The Picanto is available with three or five doors, and both offer a decent amount of space – though not class-leading. There’s a choice of 1.0-litre three cylinder or 1.25-litre four-cylinder petrol engines, though the smaller unit is very sluggish at higher speeds. We’d go for the 1.25-litre, as the extra fuel consumption is worth it for the greater flexibility on offer. It’s best to avoid the Picanto’s optional automatic gearbox, as it drops fuel economy drastically.
The Picanto’s soft suspension gives a comfortable ride, but the clutch and accelerator seem oddly out of kilter, making it difficult to pilot smoothly.
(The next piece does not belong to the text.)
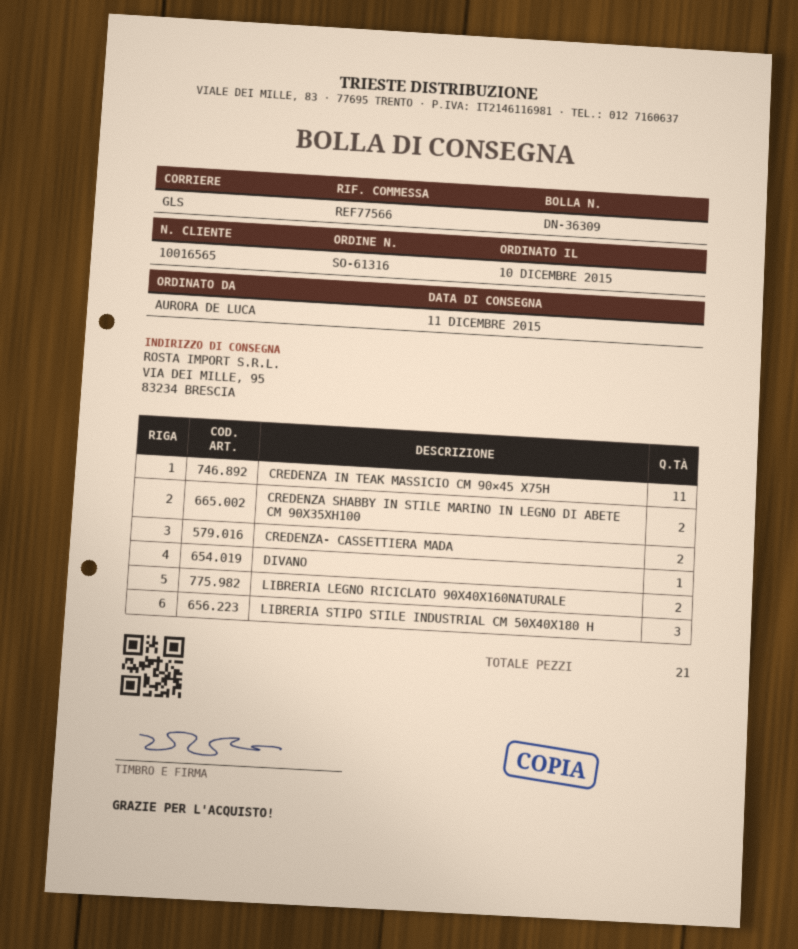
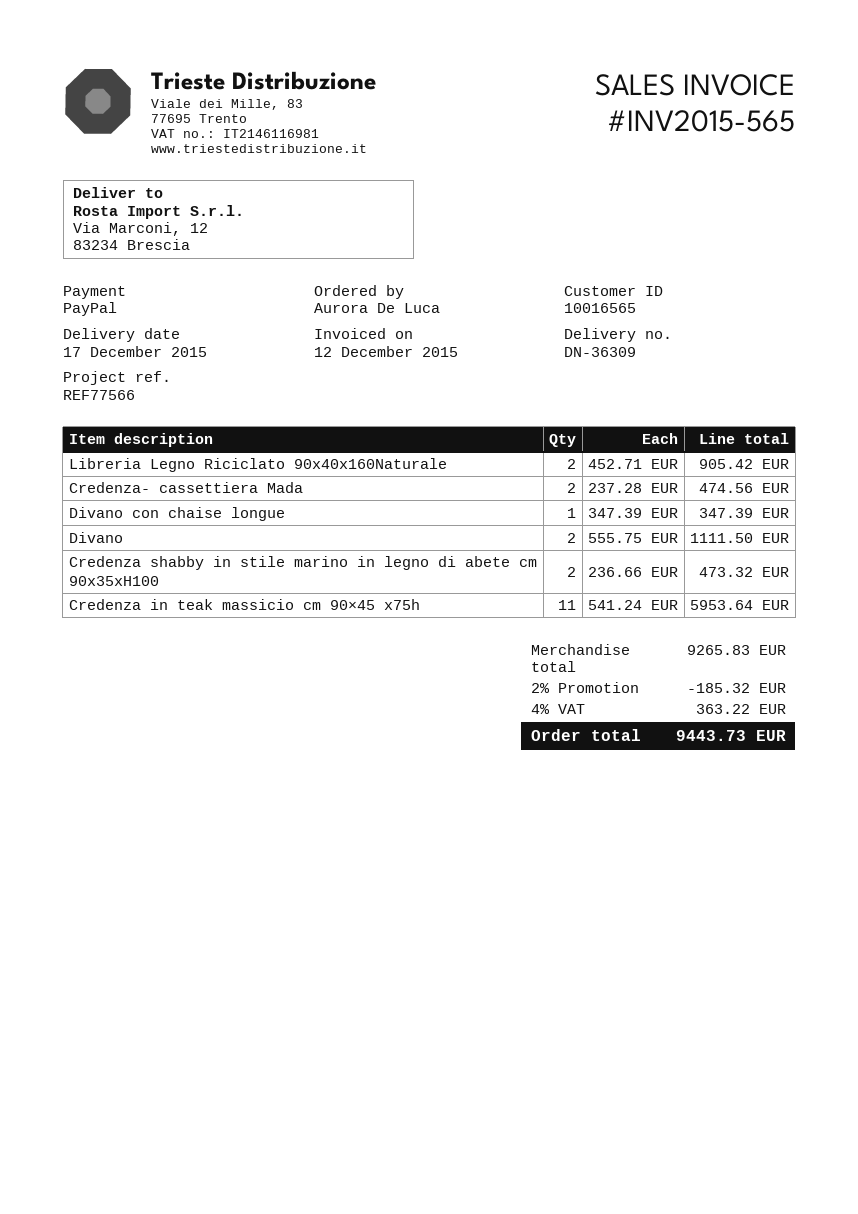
delivery date: 2015-12-11 -> 2015-12-17
ship to: VIA DEI MILLE, 95, 83234 BRESCIA -> Via Marconi, 12, 83234 Brescia
DIVANO: 1 -> 2
LIBRERIA STIPO STILE INDUSTRIAL CM 50X40X180 H: 3 -> none
Divano con chaise longue: none -> 1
The interior is above average for the class though – it’s got a smart design and is well built. Just try not to stare for too long at the ‘smiling clown’ steering wheel…
The Picanto is overdue an update, really – it’s based on the same platform as the previous-model Hyundai i10, after all. However those expecting to keep their car for a long time could do a lot worse than the Picanto with it’s 7-year, 100,000 mile warranty – just another reason Kia is doing so well in the UK.